Se Connors diventa Jimbo, però, lo deve anche a Pancho Segura che gli ha insegnato a “pensare come un uomo” e a Bill Riordan. Un curioso tipo di affarista amante del tennis, nel 1960 ha iniziato a dirigere un piccolo torneo a Salisbury. Da lì costruì un piccolo impero di eventi nella provincia americana, in cittadine come Macon o Roanoke. Facevano parte del “circuito Riordan”, inglobato poi nel Grand Prix. Compete con il World Championship Tennis (WCT), il circuito di Lamar Hunt, figlio di un grande petroliere, con molti più soldi e tutti i big.
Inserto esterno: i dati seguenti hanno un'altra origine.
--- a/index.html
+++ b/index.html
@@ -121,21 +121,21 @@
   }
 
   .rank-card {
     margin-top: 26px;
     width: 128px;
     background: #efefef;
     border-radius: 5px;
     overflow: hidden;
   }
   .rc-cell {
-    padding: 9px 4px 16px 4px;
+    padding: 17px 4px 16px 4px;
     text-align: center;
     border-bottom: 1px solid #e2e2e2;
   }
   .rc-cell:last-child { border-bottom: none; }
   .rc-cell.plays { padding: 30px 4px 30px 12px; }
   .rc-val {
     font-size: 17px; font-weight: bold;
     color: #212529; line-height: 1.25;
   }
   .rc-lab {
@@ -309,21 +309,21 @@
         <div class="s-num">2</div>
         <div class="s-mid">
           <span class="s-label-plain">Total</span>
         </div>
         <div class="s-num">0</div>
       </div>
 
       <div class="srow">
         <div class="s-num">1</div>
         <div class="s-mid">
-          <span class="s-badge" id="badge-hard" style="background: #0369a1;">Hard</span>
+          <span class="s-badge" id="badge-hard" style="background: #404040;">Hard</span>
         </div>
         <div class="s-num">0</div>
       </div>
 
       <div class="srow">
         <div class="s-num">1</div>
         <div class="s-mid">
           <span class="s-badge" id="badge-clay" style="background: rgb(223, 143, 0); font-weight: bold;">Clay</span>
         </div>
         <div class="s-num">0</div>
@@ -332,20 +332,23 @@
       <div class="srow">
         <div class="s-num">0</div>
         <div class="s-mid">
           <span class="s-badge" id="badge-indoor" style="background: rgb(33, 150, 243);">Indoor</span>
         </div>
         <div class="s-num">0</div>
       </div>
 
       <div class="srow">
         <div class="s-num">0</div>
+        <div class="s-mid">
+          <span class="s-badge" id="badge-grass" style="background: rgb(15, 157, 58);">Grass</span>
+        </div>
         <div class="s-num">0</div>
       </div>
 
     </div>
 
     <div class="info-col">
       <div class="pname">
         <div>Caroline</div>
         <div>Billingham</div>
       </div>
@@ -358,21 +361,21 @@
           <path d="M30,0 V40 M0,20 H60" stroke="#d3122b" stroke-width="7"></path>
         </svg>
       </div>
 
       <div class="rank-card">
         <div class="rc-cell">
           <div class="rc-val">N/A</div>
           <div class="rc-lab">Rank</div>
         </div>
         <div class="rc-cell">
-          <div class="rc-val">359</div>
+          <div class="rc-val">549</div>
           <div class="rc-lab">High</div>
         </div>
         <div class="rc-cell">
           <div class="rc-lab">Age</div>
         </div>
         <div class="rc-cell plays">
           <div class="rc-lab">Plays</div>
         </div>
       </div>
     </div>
Connors è la supernova del circuito che sfida il “Sistema”.
Ed è proprio in uno dei suoi tornei, a Roanoke nel 1972, che vince il primo dei 109 trofei, otto Slam compresi. È uno dei tornei per cui ancora si mette in discussione il valore effettivo dei suoi trofei. Premesso che ormai il dato dei 109 titoli ATP è talmente radicato da non essere modificabile, ne restano almeno sei che difficilmente sarebbero equiparabili a un 250 di oggi. 
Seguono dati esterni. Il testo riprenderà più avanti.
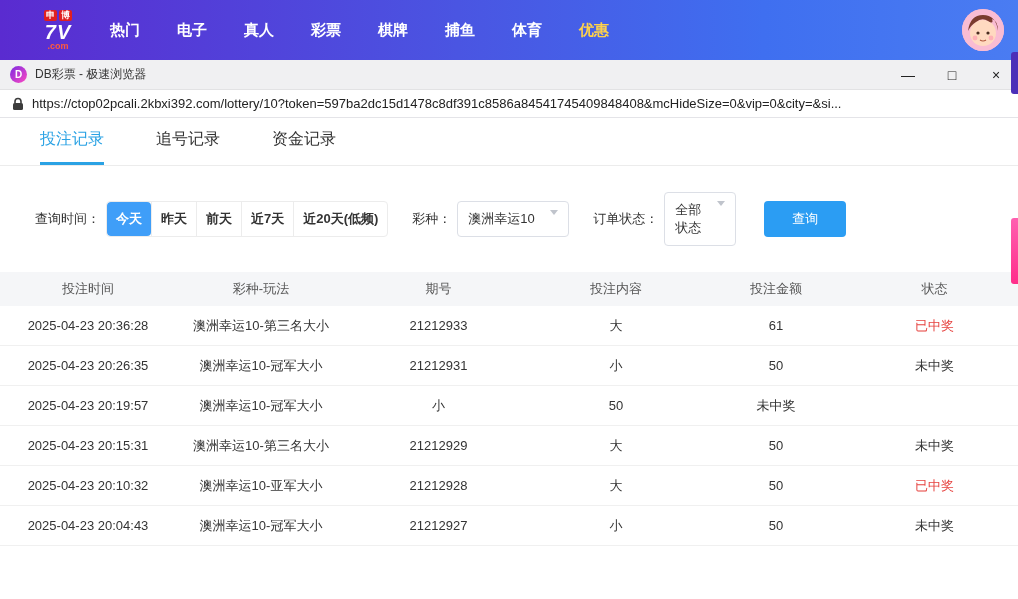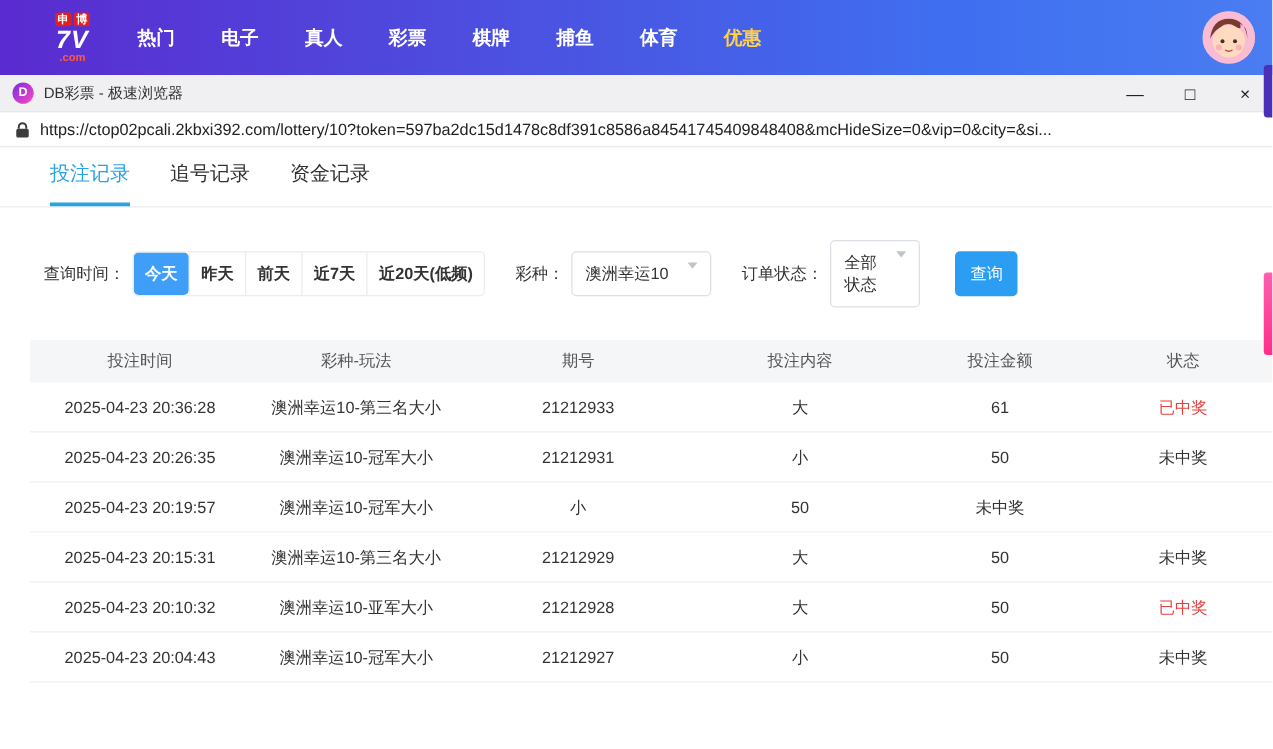--- a/index.html
+++ b/index.html
@@ -29,40 +29,40 @@
   .win-controls { margin-left:auto; display:flex; height:100%; }
   .win-btn { width:44px; height:100%; display:flex; align-items:center; justify-content:center;
              font-size:14px; color:#222; cursor:pointer; }
 
   .addressbar { height:28px; background:#fff; border-bottom:1px solid #e4e4e8; display:flex; align-items:center; padding:0 12px; }
   .lock { width:12px; height:14px; margin-right:8px; flex:0 0 auto; }
   .url { font-size:13px; color:#222; white-space:nowrap; overflow:hidden; text-overflow:ellipsis; flex:1; }
 
   
   .content { background:#fff; height:calc(100% - 59px); }
-  .tabsrow { display:flex; gap:32px; padding:0 0 0 40px; height:48px; align-items:flex-end; border-bottom:1px solid #ececec; }
+  .tabsrow { display:flex; gap:52px; padding:0 0 0 40px; height:48px; align-items:flex-end; border-bottom:1px solid #ececec; }
   .tab { font-size:16px; color:#333; padding-bottom:12px; cursor:pointer; border-bottom:3px solid transparent; }
   .tab.active { color:#2aa2e4; border-bottom-color:#2aa2e4; }
 
   .filters { display:flex; align-items:center; margin:26px 0 0 35px; font-size:13px; color:#333; }
   .flabel { margin-right:6px; }
   .time-group { display:flex; border:1px solid #ececec; border-radius:4px; overflow:hidden; background:#fff; }
   .time-opt { padding:8px 9px; cursor:pointer; color:#333; border-left:1px solid #ececec;font-weight:bold; }
   .time-opt:first-child { border-left:none; }
   .time-opt.active { background:#3f9ef8; color:#fff; border-radius:4px; }
   .sel-label { margin-left:24px; margin-right:6px; }
   .select { display:flex; justify-content:space-between; border:1px solid #dcdfe6; border-radius:4px;
             padding:8px 10px; cursor:pointer; color:#333; background:#fff; }
   .select.lottery { width:112px; }
   .select.status { width:72px; }
   .chev { width:0; height:0; border-left:4px solid transparent; border-right:4px solid transparent; border-top:5px solid #c0c4cc; margin-left:8px; }
   .search-btn { margin-left:28px; background:#2b9df3; color:#fff; border:none; font-size:13px;
-                padding:9px 12px; border-radius:4px; cursor:pointer; font-family:inherit;text-align:right; }
-
-  .table { margin-top:26px;padding-left:24px; }
+                padding:9px 28px; border-radius:4px; cursor:pointer; font-family:inherit;text-align:right; }
+
+  .table { margin-top:26px; }
   .thead, .trow { display:grid; grid-template-columns:176px 170px 185px 170px 150px 1fr; text-align:center; }
   .thead { background:#f5f6f8; height:34px; align-items:center; color:#555; font-size:13px; }
   .trow { height:40px; align-items:center; font-size:13px; color:#333; border-bottom:1px solid #f0f0f0; }
 
   .tfooter { display:flex; justify-content:flex-end; align-items:center; gap:46px; padding:15px 2px 0 0; font-size:13px; color:#333; }
 
   
   .edge-widget-a { position:absolute; right:0; top:52px; width:7px; height:42px; background:#4b2fb8; border-radius:3px 0 0 3px; }
   .edge-widget-b { position:absolute; right:0; top:218px; width:7px; height:66px; background:linear-gradient(#ff5fb0,#ff2d8a); border-radius:3px 0 0 3px; }
 </style>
A Roanoke, quel primo torneo vinto da Connors aveva un tabellone a dieci giocatori. L'anno successivo, vinse ancora e al via erano in otto, così a Paramus, altro torneo indoor del circuito di Riordan del 1973. Nel 1974 vince a Birmingham, in cui praticamente si parte dagli ottavi (tabellone a 17 con un solo match di primo turno). Restano, nei 109, due eventi speciali del circuito WCT con caratteristiche molto peculiari. La Challenge Cup del 1977, con il formato del Masters (due gironi da quattro, semifinali e finali) e sperimentazione di set a sei senza tiebreak nel girone: Connors, ad esempio, perde il secondo match contro Stockton 6-5 6-5. E il Tournament of Champions del 1979, con girone unico a sei e finale tra i migliori due.

Quel suo spirito di competizione e di rivalsa che mostrava ad ogni esultanza col bacino spinto in avanti verso i tifosi, l'ha portato a conquistare titoli nello spazio di 19 stagioni. Nell'ottobre 1989 vince gli ultimi due titoli in due settimane, a Tolosa e a Tel Aviv. Ha 37 anni e un mese, è diventato più simpatico quando ha iniziato a perdere di più. Per alzare l'ultimo trofeo deve rimontare un set al modesto israeliano Gilad Bloom, numero 181 del mondo. Due anni dopo, solo la freudiana fiducia nel successo lo porterà a rimontare Aaron Krickstein per festeggiare il compleanno numero 39 allo Us Open del 1991. Solo Freud potrebbe spiegare una partita così.